• [Records supplied]:
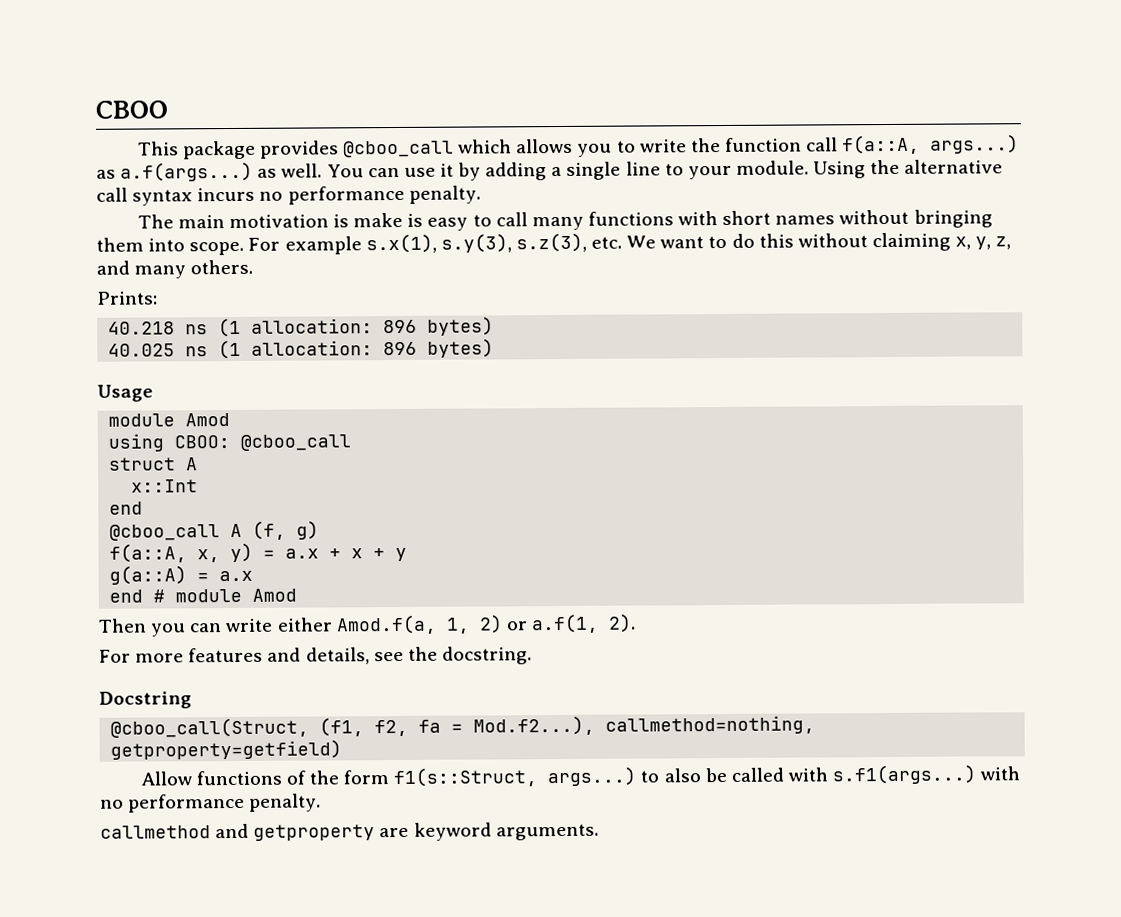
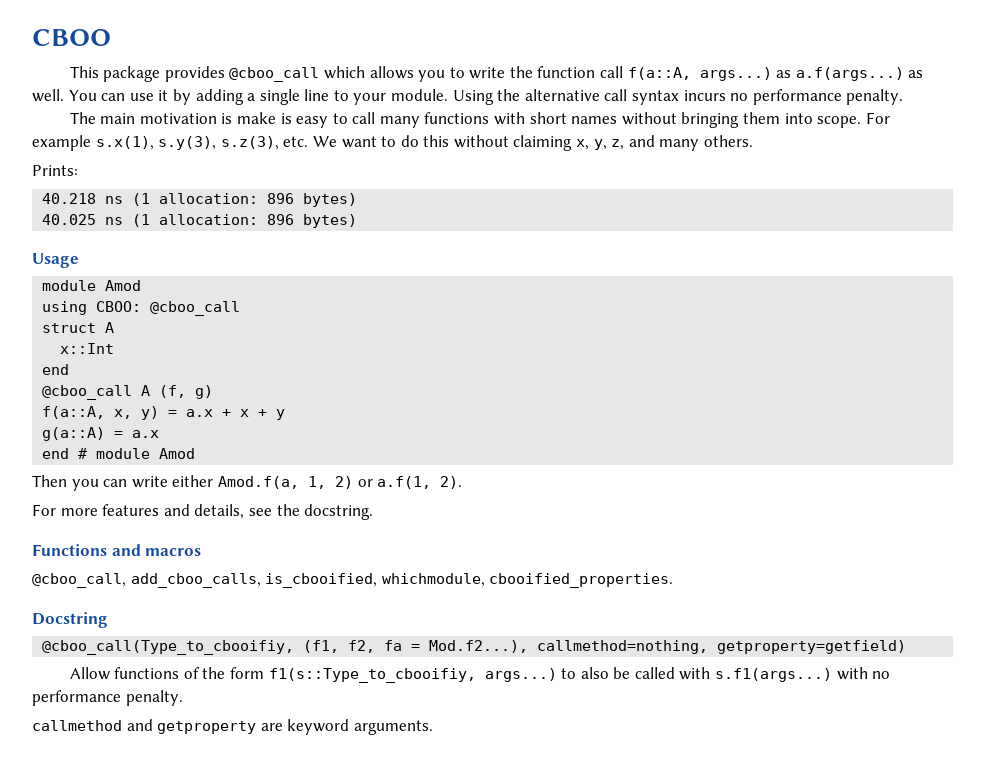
(532, 655) none -> [32,544,202,556] [32,573,674,588] // Functions and macros // @cboo_call, add_cboo_calls, is_cbooified, whichmodule, cbooified_properties.
[110,717,310,738] @cboo_call(Struct, -> [42,640,295,655] @cboo_call(Type_to_cbooifiy,
[393,767,539,788] f1(s::Struct, -> [268,668,476,683] f1(s::Type_to_cbooifiy,

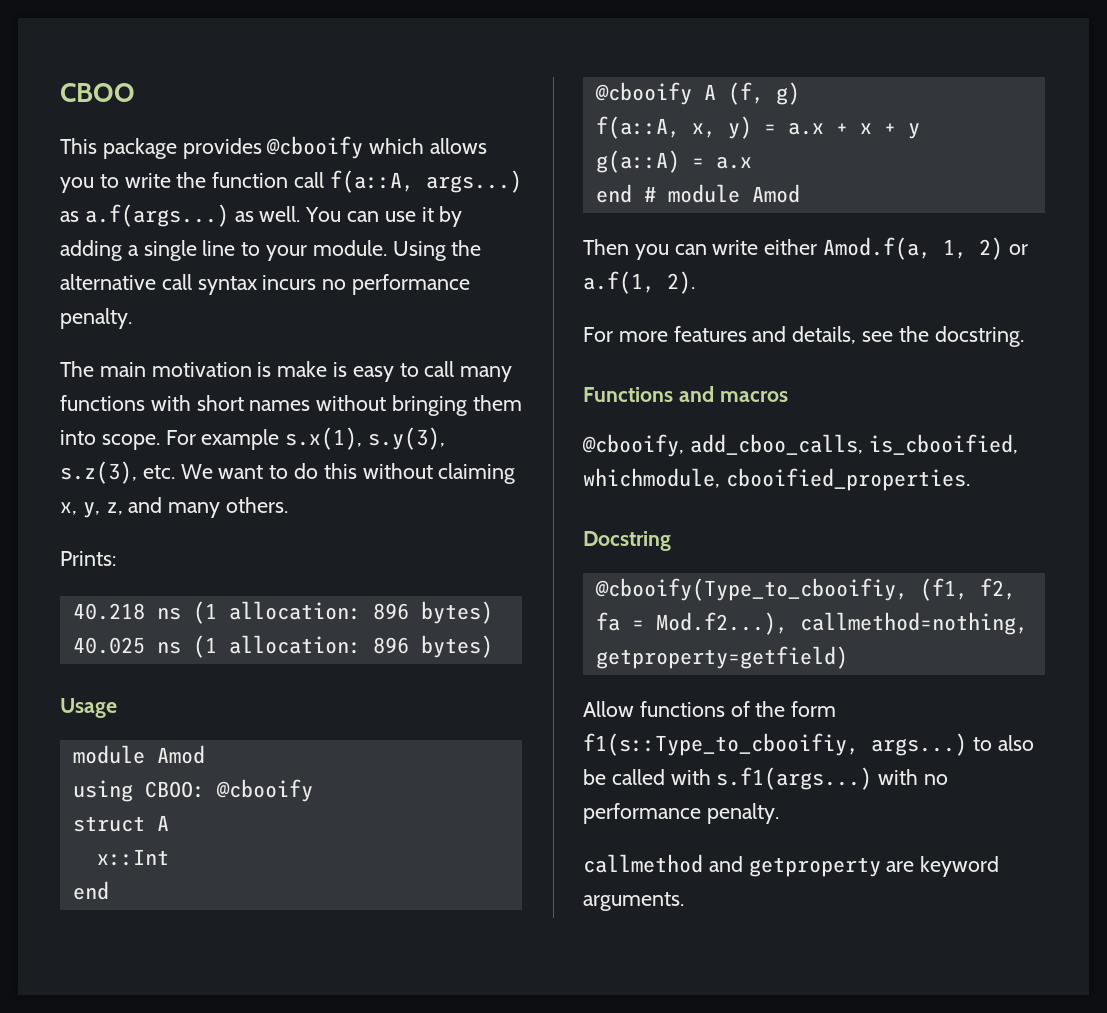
[229,67,320,82] @cboo_call -> [266,136,364,159] @cbooify
[150,301,241,316] @cboo_call -> [215,779,313,802] @cbooify
[42,385,133,400] @cboo_call -> [594,82,692,105] @cbooify
[32,573,126,588] @cboo_call, -> [582,434,684,457] @cbooify,
[42,640,295,655] @cboo_call(Type_to_cbooifiy, -> [594,578,908,601] @cbooify(Type_to_cbooifiy,

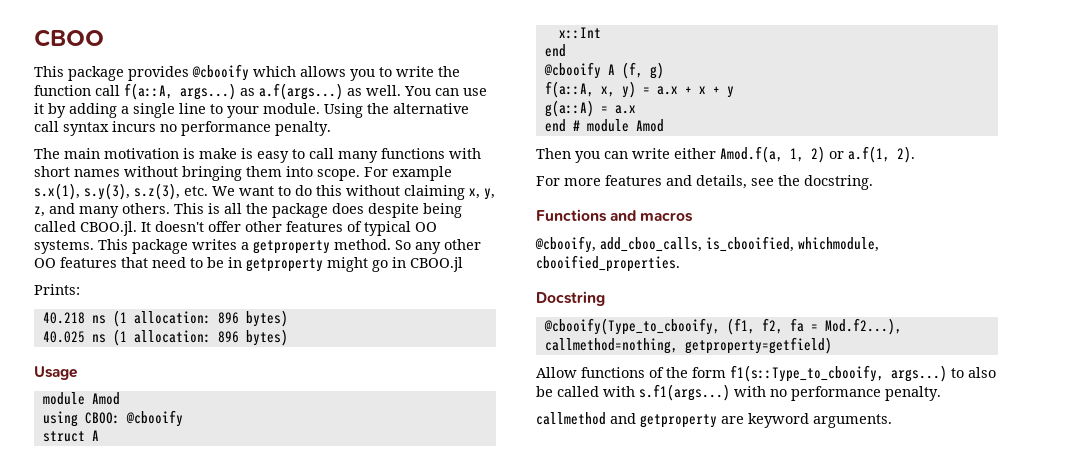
(289, 505) none -> [174,203,462,218] [34,221,437,236] [34,239,481,254] [34,257,463,272] This is all the package does despite being called CBOO.jl. It doesn't offer other features of typical OO systems. This package writes a getproperty method. So any other OO features that need to be in getproperty might go in CBOO.jl
[594,578,908,601] @cbooify(Type_to_cbooifiy, -> [543,318,720,335] @cbooify(Type_to_cbooify,
[583,733,859,756] f1(s::Type_to_cbooifiy, -> [730,365,884,382] f1(s::Type_to_cbooify,

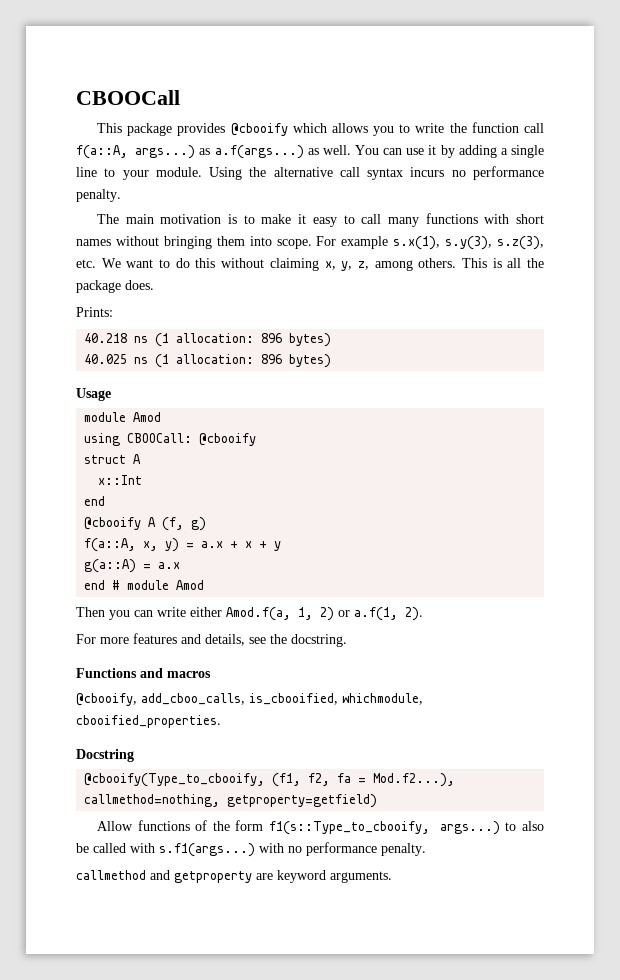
[34,29,104,47] CBOO -> [76,90,180,105] CBOOCall
[199,148,253,159] make is -> [243,214,307,224] to make it
[49,203,119,218] and many -> [374,260,413,271] among
[332,203,462,218] [34,221,437,236] [34,239,481,254] [34,257,463,272] does despite being called CBOO.jl. It doesn't offer other features of typical OO systems. This package writes a getproperty method. So any other OO features that need to be in getproperty might go in CBOO.jl -> [125,280,154,290] does.
[84,412,120,424] CBOO: -> [127,433,193,443] CBOOCall:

• [What the task asks]: Each line from the start of the entries above through the line with "[34,29,104,47] CBOO ->" should be duplicated exactly, leaving out the pictures.

• [Solution to this problem]:
(532, 655) none -> [32,544,202,556] [32,573,674,588] // Functions and macros // @cboo_call, add_cboo_calls, is_cbooified, whichmodule, cbooified_properties.
[110,717,310,738] @cboo_call(Struct, -> [42,640,295,655] @cboo_call(Type_to_cbooifiy,
[393,767,539,788] f1(s::Struct, -> [268,668,476,683] f1(s::Type_to_cbooifiy,

[229,67,320,82] @cboo_call -> [266,136,364,159] @cbooify
[150,301,241,316] @cboo_call -> [215,779,313,802] @cbooify
[42,385,133,400] @cboo_call -> [594,82,692,105] @cbooify
[32,573,126,588] @cboo_call, -> [582,434,684,457] @cbooify,
[42,640,295,655] @cboo_call(Type_to_cbooifiy, -> [594,578,908,601] @cbooify(Type_to_cbooifiy,

(289, 505) none -> [174,203,462,218] [34,221,437,236] [34,239,481,254] [34,257,463,272] This is all the package does despite being called CBOO.jl. It doesn't offer other features of typical OO systems. This package writes a getproperty method. So any other OO features that need to be in getproperty might go in CBOO.jl
[594,578,908,601] @cbooify(Type_to_cbooifiy, -> [543,318,720,335] @cbooify(Type_to_cbooify,
[583,733,859,756] f1(s::Type_to_cbooifiy, -> [730,365,884,382] f1(s::Type_to_cbooify,

[34,29,104,47] CBOO -> [76,90,180,105] CBOOCall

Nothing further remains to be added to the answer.